Outlaw led the team in rebounding but didn't look to have done anything else that great, and Ha... was Ha.

Ed O.


----------



## Webster's Dictionary (Feb 26, 2004)

They don't have the box score up, but if you go to the stats page, they allready have each player's stats entered. Webster absolutly lit it up! 

10-19 FG 52.6% 
5-8 3FG 62.5%
4-4 FT
29 Points

http://www.vegassummerleague.com/teams.cfm?team=29

Roy had a very good game too.
I think that the rest of the guys will get more comfortable next game, with one game under the belts.


----------



## mediocre man (Feb 24, 2004)

http://www.draftexpress.com/viewarticle.php?a=1395 


unbiased reporting


----------



## graybeard (May 10, 2003)

According to Quick, Webster was 3-8 at halftime. He must have really lit it up in the 2nd half.
Link


----------



## SheedSoNasty (Dec 31, 2002)

Thanks for the link, happy fat guy.


----------



## SodaPopinski (Aug 10, 2004)

mediocre man said:


> http://www.draftexpress.com/viewarticle.php?a=1395
> 
> 
> unbiased reporting


Some pretty harsh criticism in there for Outlaw and Ha. Well-deserved, I'm sure. Travis had better perform a little better if he wants to play in the NBA at all. And Ha, well, I doubt we'll ever see him make an impact. In my opinion, we're wasting a roster spot on the guy.

-Pop


----------



## OntheRocks (Jun 15, 2005)

mediocre man said:


> http://www.draftexpress.com/viewarticle.php?a=1395
> 
> 
> unbiased reporting



Thanks.

That was a good read....kinda


----------



## wizmentor (Nov 10, 2005)

SodaPopinski said:


> Some pretty harsh criticism in there for Outlaw and Ha. Well-deserved, I'm sure. Travis had better perform a little better if he wants to play in the NBA at all. And Ha, well, I doubt we'll ever see him make an impact. In my opinion, we're wasting a roster spot on the guy.
> 
> -Pop


Absolutely agreed on both accounts. Ha is a waste, and I'm missing VK already.


----------



## Blazer Maven (Sep 27, 2005)

Interesting discrepancies in analysis.

Mike Tokito says that Aldridge is very impressive, and raves about his jump shot.

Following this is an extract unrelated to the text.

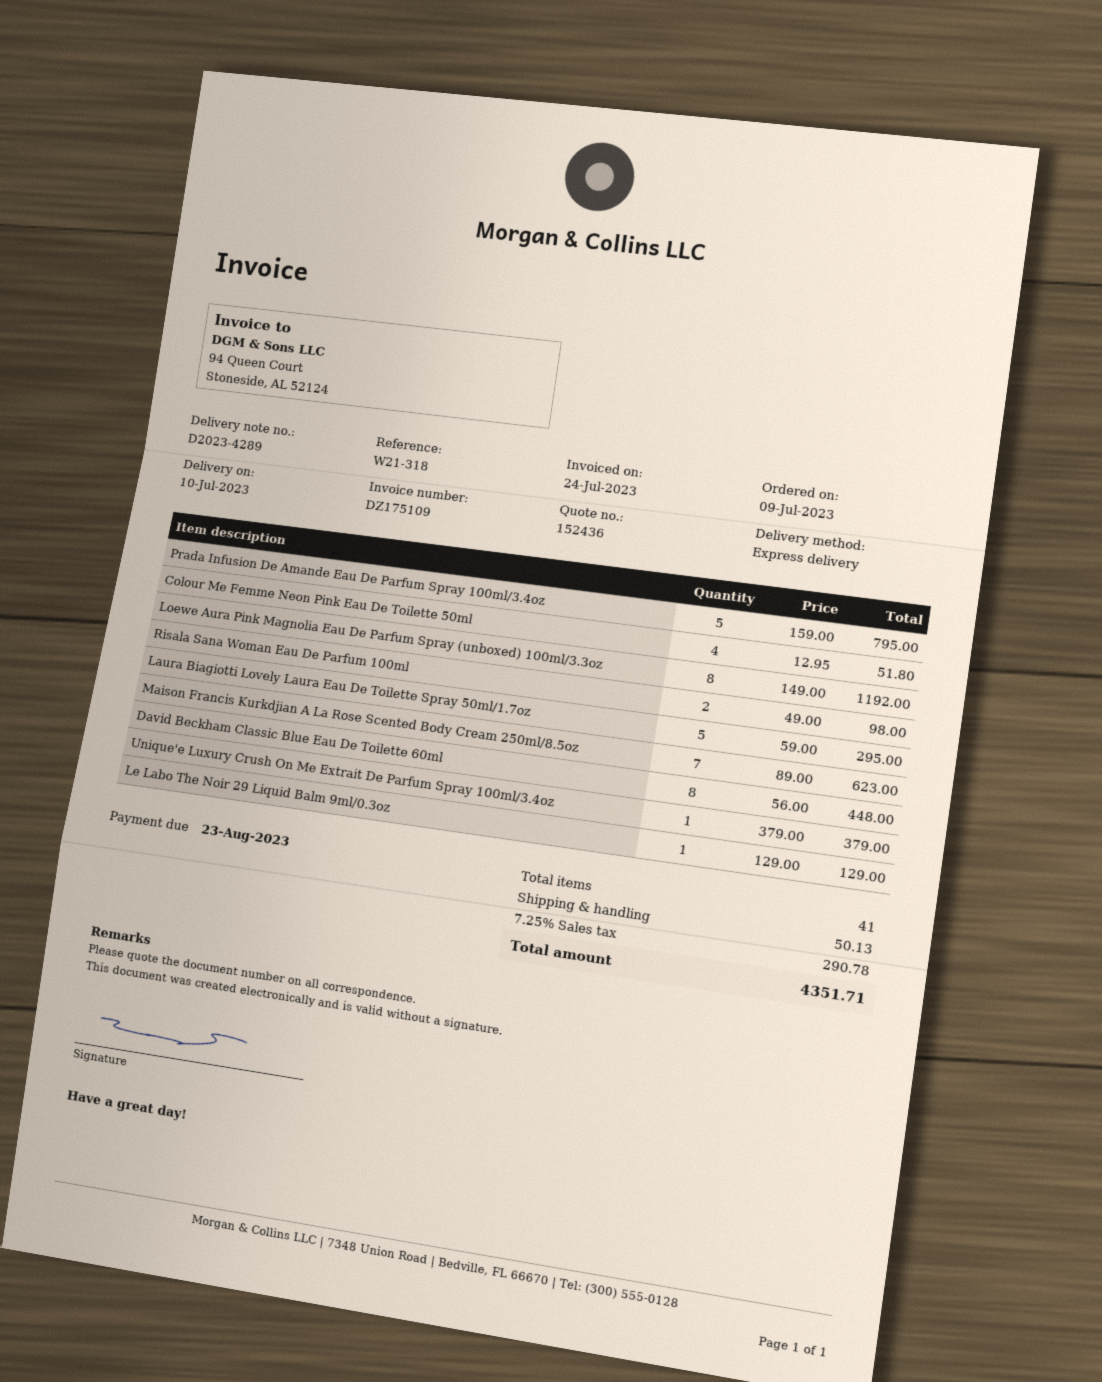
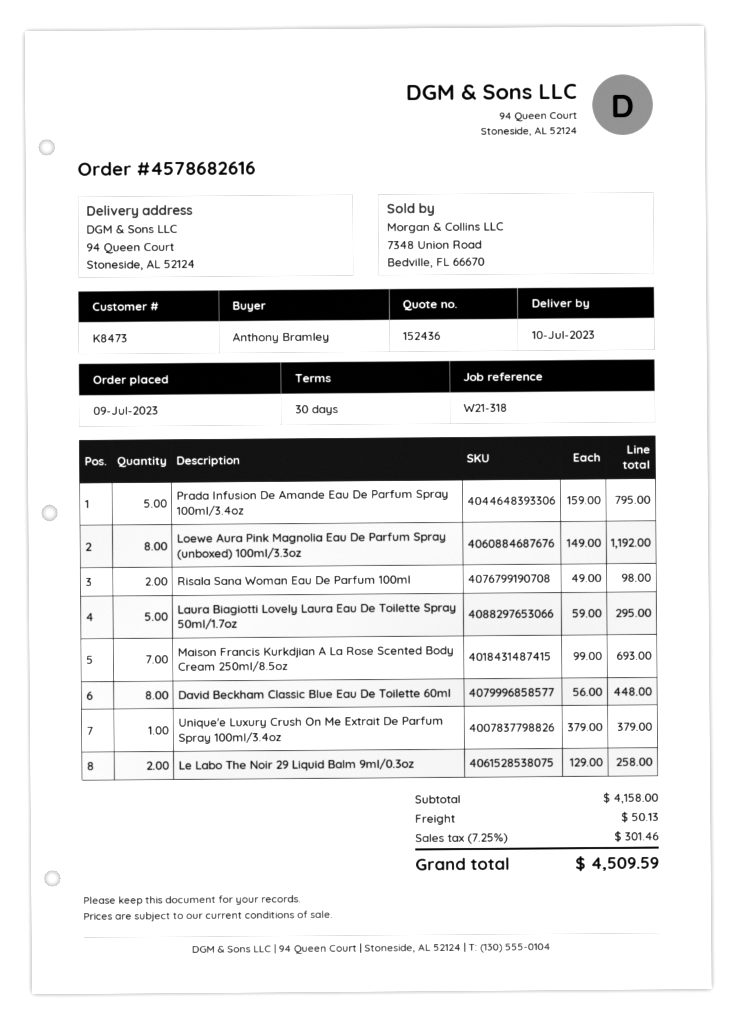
Colour Me Femme Neon Pink Eau De Toilette 50ml: 4 x 12.95 = 51.80 -> none
Maison Francis Kurkdjian A La Rose Scented Body Cream 250ml/8.5oz: 7 x 89.00 = 623.00 -> 7 x 99.00 = 693.00
Le Labo The Noir 29 Liquid Balm 9ml/0.3oz: 1 x 129.00 = 129.00 -> 2 x 129.00 = 258.00
tax: 7.25% = 290.78 -> 7.25% = 301.46
total: 4351.71 -> 4509.59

Givony of Draftexpress.com is unimpressed with Aldridge's effort on the boards and calls his jump shot "weak".

This game appears to have come down to Lucas killing Roy off the dribble, Travis not hitting his shots and the Blazers getting outrebounded.

Positives: 

1) Roy got the offense rolling smoothly and he won't be defending lightning-quick PG's during the season.

2) Webster can flat out score! (We knew that)

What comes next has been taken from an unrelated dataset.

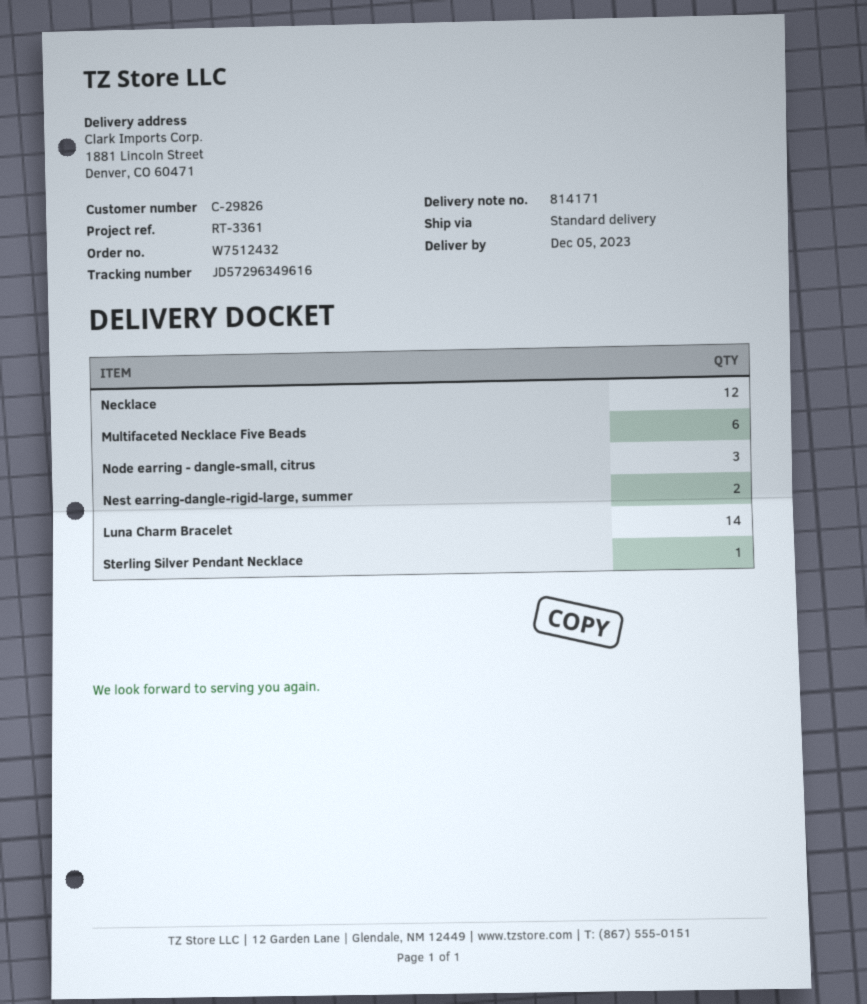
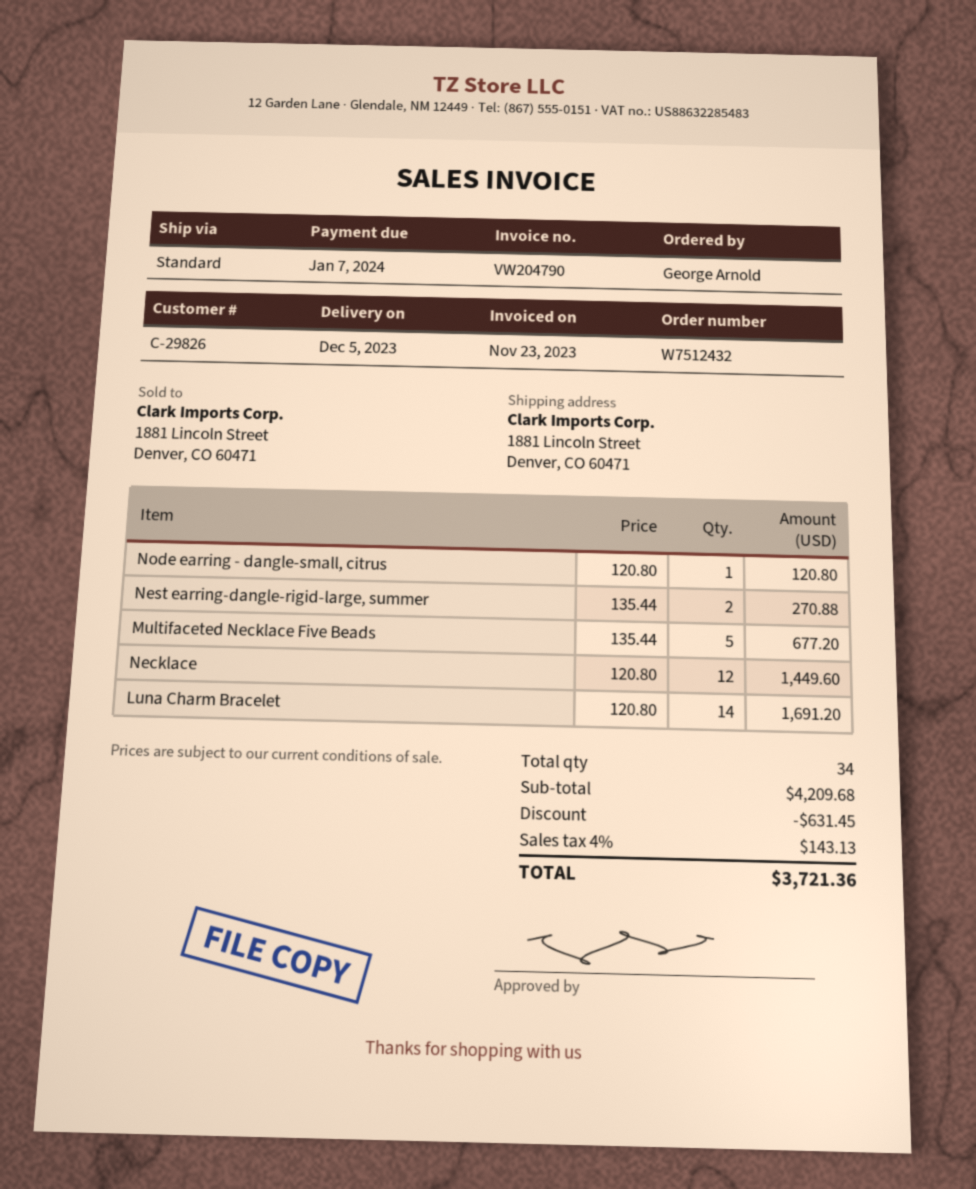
Multifaceted Necklace Five Beads: 6 -> 5
Node earring - dangle-small, citrus: 3 -> 1
Sterling Silver Pendant Necklace: 1 -> none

3) Aldridge got some PT in his first SL game.

Negatives:

1) No rebounding from Aldridge

2) Travis a non-factor on both ends of the floor.


----------



## Verro (Jul 4, 2005)

The Givony article was definitely interesting. The impression I had was that LA came across rather soft and unmotivated, Webster came across as a spot up 3 shooter (he called him a 6-7 Steve Novak), and that Roy was the most talented player on the floor by wide margin.

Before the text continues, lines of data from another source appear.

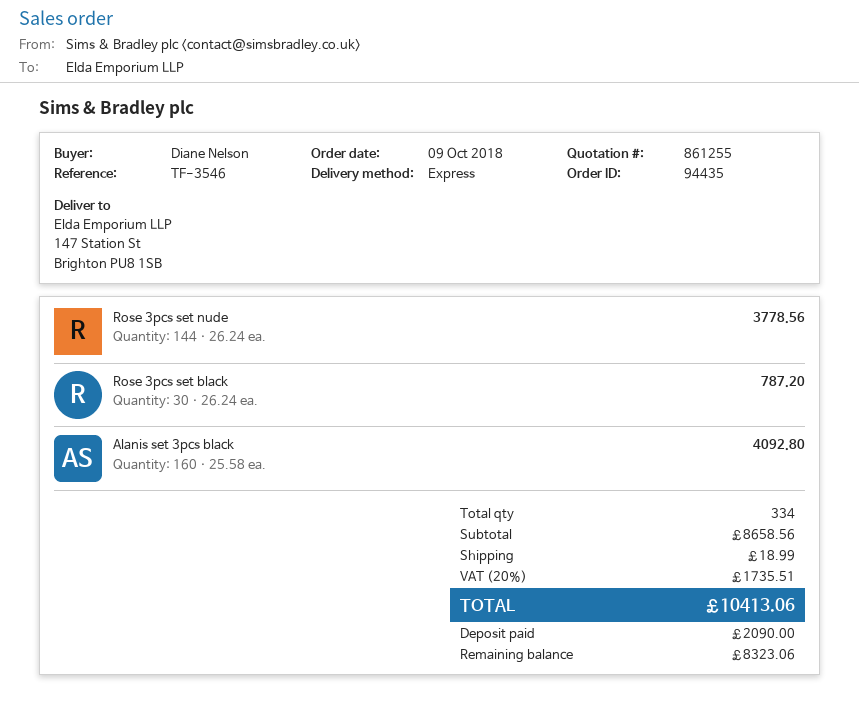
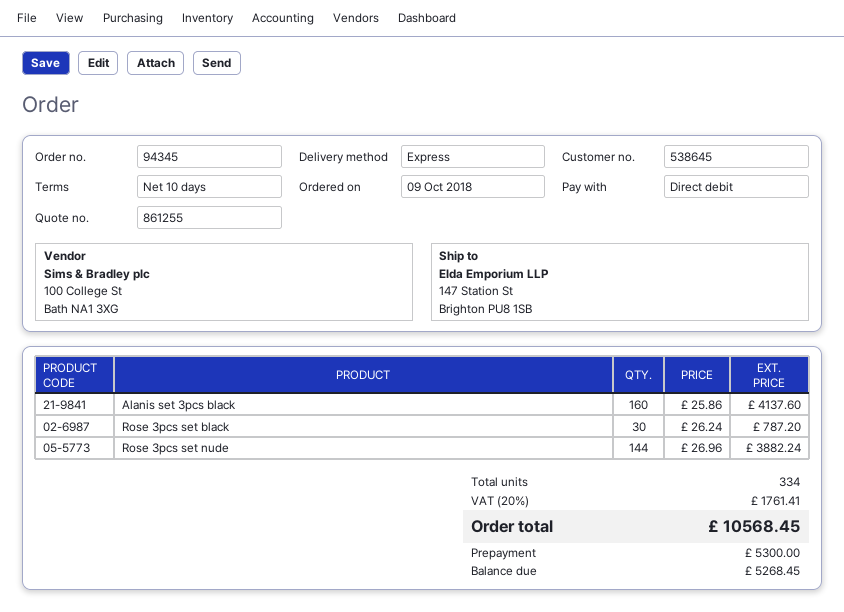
order number: 94435 -> 94345
Rose 3pcs set nude: 144 x 26.24 = 3778.56 -> 144 x 26.96 = 3882.24
Alanis set 3pcs black: 160 x 25.58 = 4092.80 -> 160 x 25.86 = 4137.60
shipping: 18.99 -> none
tax: 20% = 1735.51 -> 20% = 1761.41
total: 10413.06 -> 10568.45
deposit: 2090.00 -> 5300.00
balance: 8323.06 -> 5268.45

Pretty much what I expected I guess, I watched several Texas games last year and I knew LA was soft, maybe Nate can motivate him. As for Webster, last season he showed some signs of being able to drive and having a developing mid range game (but he was primarily a spot up 3 shooter), that was one area I was really hoping to see him improve over the summer. 

It is only one summer league game, and it's far to early to draw any conclusions. But so far I'm mildly disappointed.


----------



## GrandpaBlaze (Jul 11, 2004)

Can anyone tell me about Fred House? 10 pts, 4 rbs, 3 stls in 16 minutes compared to Outlaw's 10 pts, 6 rbs and 0 stls in 32 minutes. 

I don't know when he played but it seems pretty nice in 16 minutes for a virtual unknown.

Gramps...


----------



## wizmentor (Nov 10, 2005)

Verro said:


> The Givony article was definitely interesting. The impression I had was that LA came across rather soft and unmotivated, Webster came across as a spot up 3 shooter (he called him a 6-7 Steve Novak), and that Roy was the most talented player on the floor by wide margin.
> 
> Pretty much what I expected I guess, I watched several Texas games last year and I knew LA was soft, maybe Nate can motivate him. As for Webster, last season he showed some signs of being able to drive and having a developing mid range game (but he was primarily a spot up 3 shooter), that was one area I was really hoping to see him improve over the summer.
> 
> It is only one summer league game, and it's far to early to draw any conclusions. But so far I'm mildly disappointed.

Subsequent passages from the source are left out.